Burns: Burns dramatically increase metabolic rate and protein losses. Severe burns (>20% of body surface area) can triple metabolic rate. Protein requirements may be 3-4 times normal. Feeding burn patients aggressively with protein-rich foods is a medical priority — without it, wounds cannot heal and infection is inevitable.

Nutrition and Immunity

Specific nutrients have direct effects on immune function. During and after illness, ensuring adequacy of these nutrients supports recovery:

Zinc: Required for T-cell proliferation, natural killer cell activity, and production of immune cytokines. Zinc deficiency is associated with impaired immune function. Sources: meat, dairy, legumes, nuts. Zinc supplementation 20 mg/day reduces duration and severity of upper respiratory infection and diarrhea.

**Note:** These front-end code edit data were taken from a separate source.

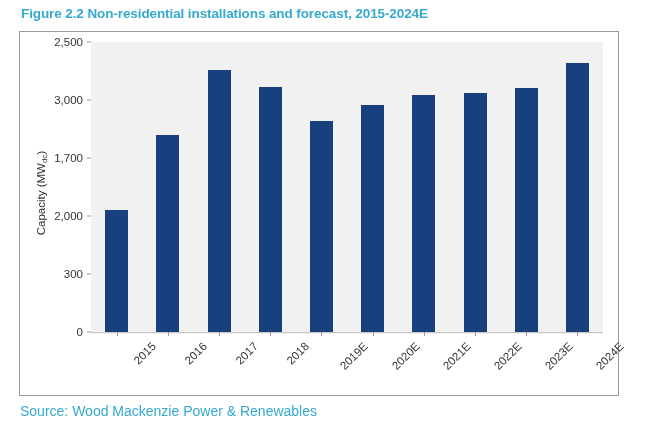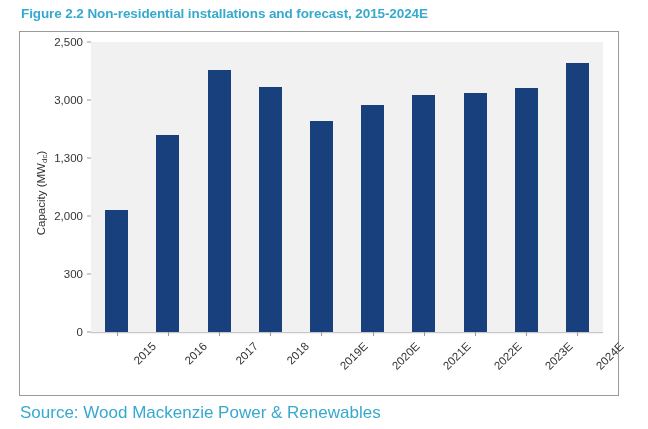--- a/index.html
+++ b/index.html
@@ -168,7 +168,7 @@
         <div class="y-tick-mark" style="top: 242px;"></div>
         <div class="y-tick" style="top: 184px;">2,000</div>
         <div class="y-tick-mark" style="top: 184px;"></div>
-        <div class="y-tick" style="top: 126px;">1,300</div>
+        <div class="y-tick" style="top: 126px;">1,700</div>
         <div class="y-tick-mark" style="top: 126px;"></div>
         <div class="y-tick" style="top: 68px;">3,000</div>
         <div class="y-tick-mark" style="top: 68px;"></div>

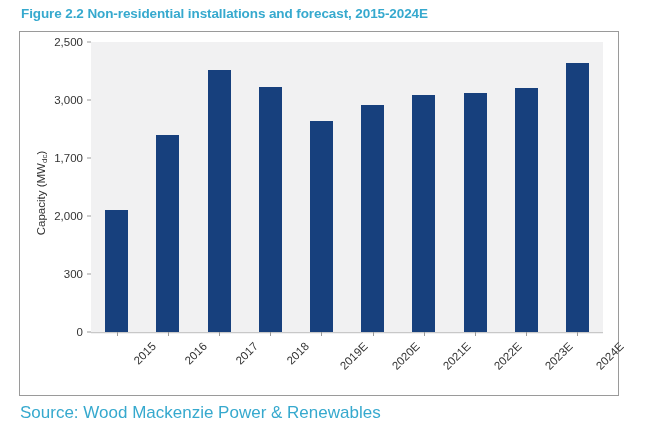--- a/index.html
+++ b/index.html
@@ -144,7 +144,7 @@
     position: absolute;
     left: 20px;
     top: 403px;
-    font-size: 17px;
+    font-size: 14px;
     color: #36A9CE;
     white-space: nowrap;
   }

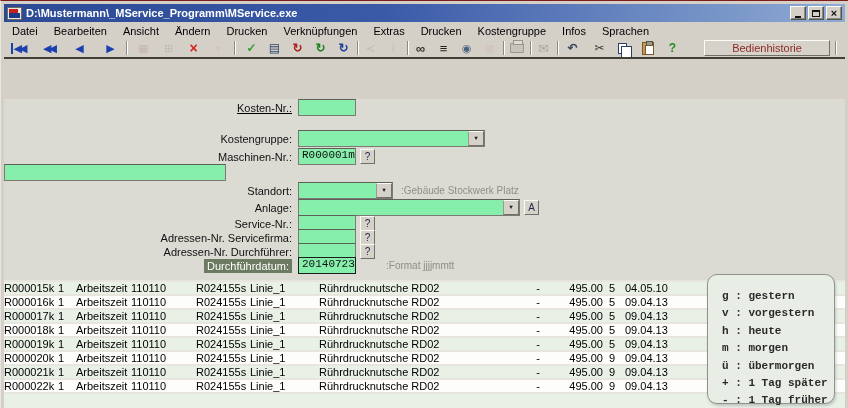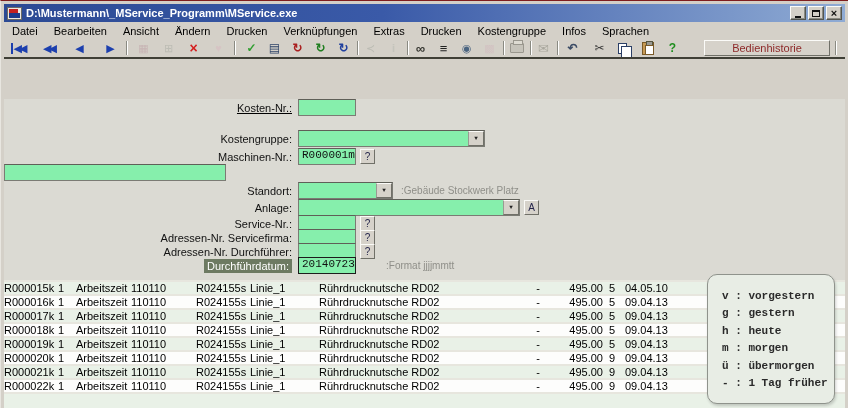--- a/index.html
+++ b/index.html
@@ -411,8 +411,8 @@
     </div>
 
   <div class="legend" id="legend">
+      <div class="lline">g : gestern</div>
       <div class="lline">v : vorgestern</div>
-      <div class="lline">g : gestern</div>
       <div class="lline">h : heute</div>
       <div class="lline">m : morgen</div>
       <div class="lline">ü : übermorgen</div>

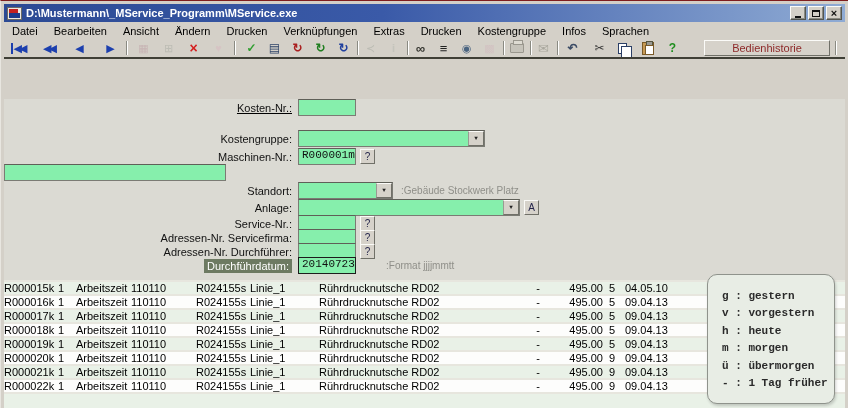--- a/index.html
+++ b/index.html
@@ -416,6 +416,7 @@
       <div class="lline">h : heute</div>
       <div class="lline">m : morgen</div>
       <div class="lline">ü : übermorgen</div>
+      <div class="lline">+ : 1 Tag später</div>
       <div class="lline">- : 1 Tag früher</div>
     </div>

Vitamin A: Essential for maintaining the integrity of mucosal barriers (respiratory, gut, urinary). Deficiency dramatically increases susceptibility to infection and severity of illnesses. During and after measles (which depletes vitamin A): high-dose vitamin A supplementation reduces mortality. Sources: liver, eggs, dark leafy greens with fat.

Vitamin C: Concentrates in immune cells; consumed rapidly during infection. While not proven to prevent illness in well-nourished populations, deficiency impairs immune function. Fresh fruit and vegetables provide it; if unavailable, pine needle tea is a traditional source.

Iron: Complex relationship with infection. Iron is required for immune cell function, but bacteria and parasites also require iron. During acute infection, the body deliberately sequesters iron (reducing serum iron, increasing ferritin) as part of the immune response. Giving iron supplements during active acute infection may worsen some infections (particularly malaria). Resume iron supplementation after the acute illness resolves.

Protein: Every component of the immune response — antibodies, cytokines, immune cells — is made of protein. Protein-energy malnutrition profoundly impairs immune function at every level. Ensuring adequate protein during illness is as important as any specific micronutrient.

Supporting Recovery

The recovery phase deserves as much nutritional attention as the acute illness:

  • Rebuild muscle: Increase protein intake (legumes, eggs, meat, dairy) during the weeks following significant illness — this is when the body is actively rebuilding catabolized muscle
  • Replace depleted stores: Vitamin C, zinc, and B vitamins are rapidly depleted during illness; continue diverse food intake and supplementation if available for 4-6 weeks post-illness
  • Rebuild gut flora: After diarrheal illness or antibiotic treatment, regular consumption of fermented foods (yogurt, kefir, lacto-fermented vegetables) helps restore gut microbiome
  • Watch for weight loss: Significant weight loss during illness should be counteracted with increased caloric intake during recovery — the body’s ability to rebuild requires both material (protein) and energy (calories)

Illness nutrition is not a passive concern. The sick person who is actively nourished recovers faster, is less likely to develop secondary complications, and returns to productive function sooner. In a community where every working adult represents critical productive capacity, the nutrition investment in illness recovery pays returns that extend well beyond the individual.